DIRECTIONS FOR THIS TASK — Output all entries exactly; images excluded.

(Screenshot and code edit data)

=== Begin Enclosure ===

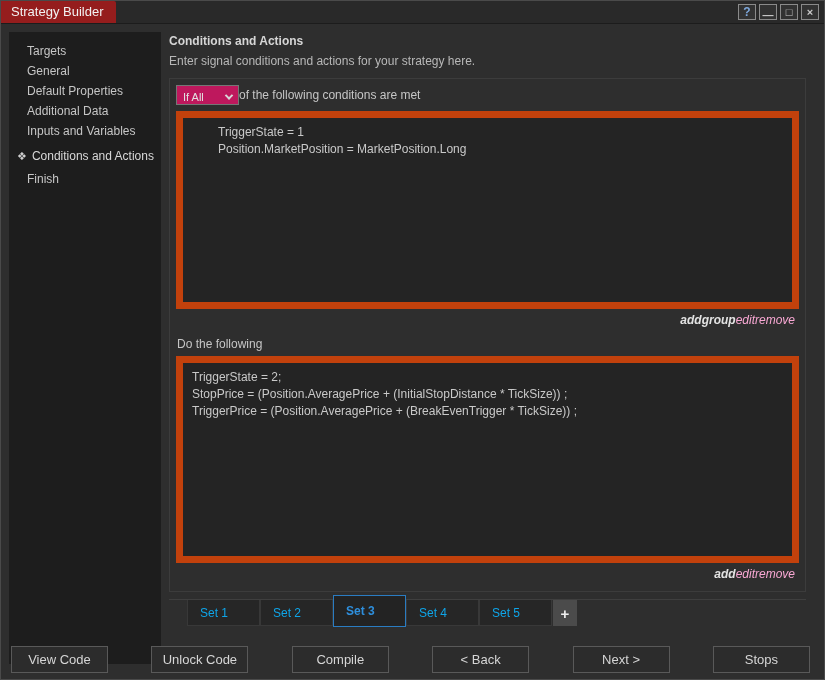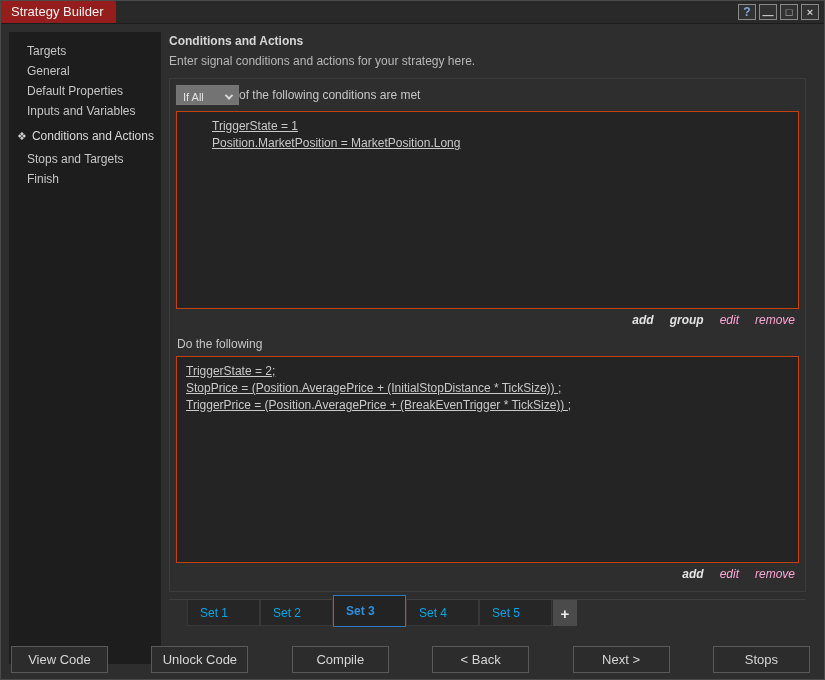"If All" .dropdown { background: #737373 -> #be185d }
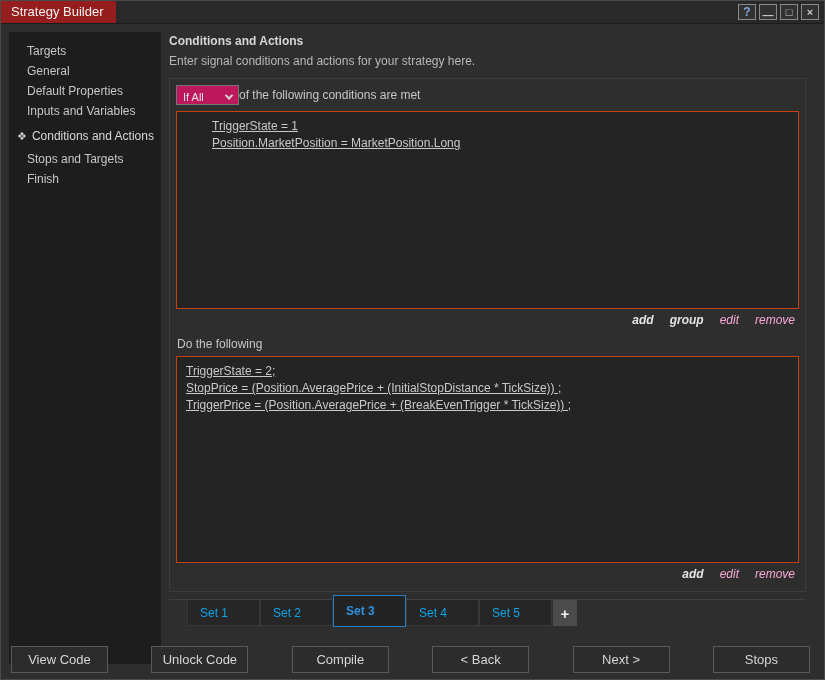"Additional Data" div.side-item { html: none -> <div>Additional Data</div> }
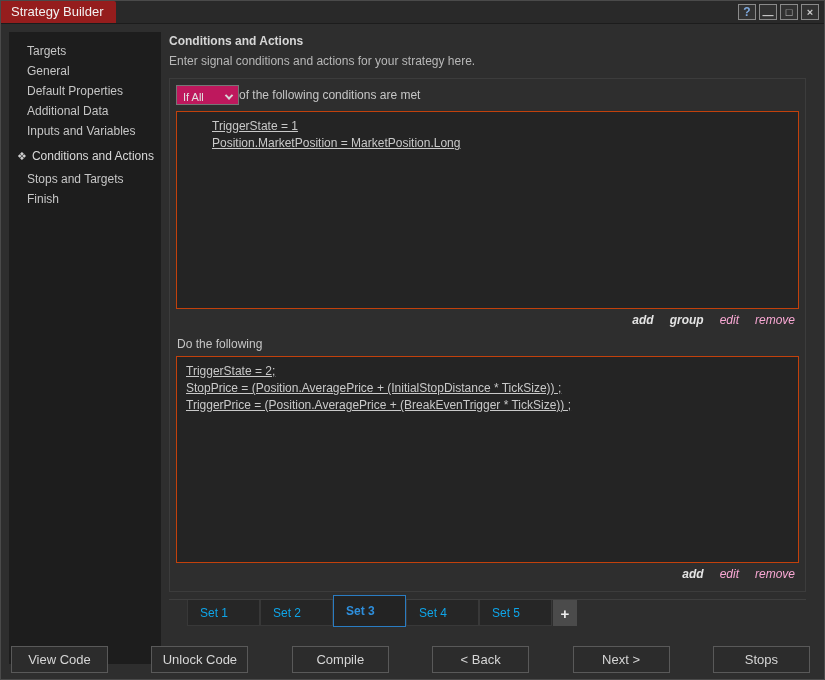"TriggerState = 1" .listbox { border: 1px solid #c2410c -> 7px solid #c2410c; text-decoration: underline -> none }
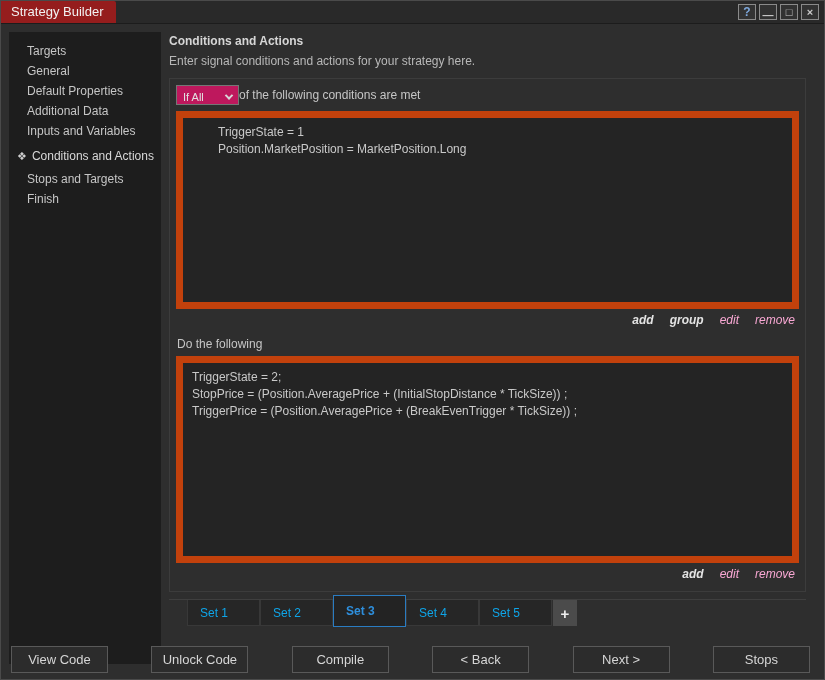"Stops and Targets" div.side-item { html: <div>Stops and Targets</div> -> none }
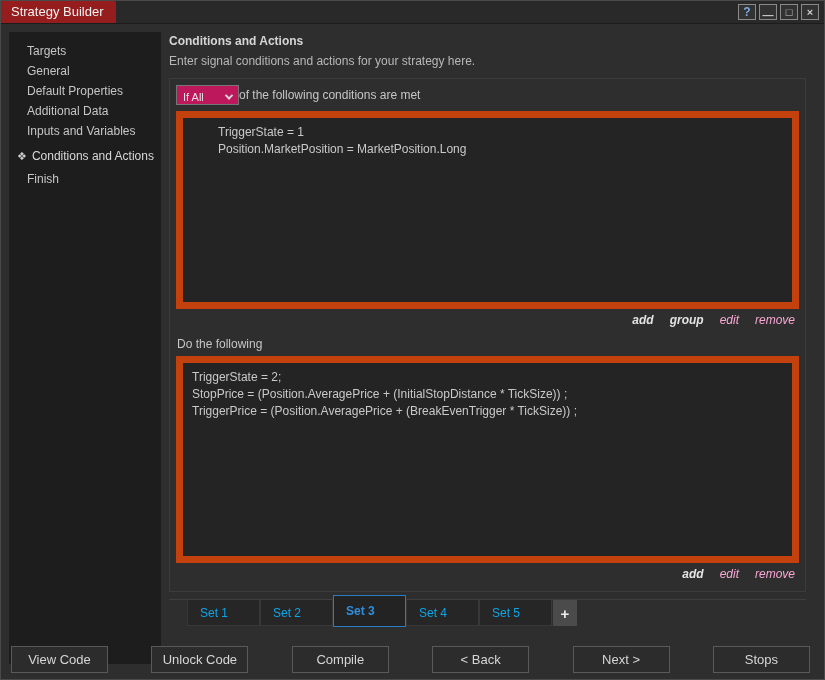"add" .links { gap: 16px -> 0 }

=== End Enclosure ===

FINISHED EXERCISE —
"If All" .dropdown { background: #737373 -> #be185d }
"Additional Data" div.side-item { html: none -> <div>Additional Data</div> }
"TriggerState = 1" .listbox { border: 1px solid #c2410c -> 7px solid #c2410c; text-decoration: underline -> none }
"Stops and Targets" div.side-item { html: <div>Stops and Targets</div> -> none }
"add" .links { gap: 16px -> 0 }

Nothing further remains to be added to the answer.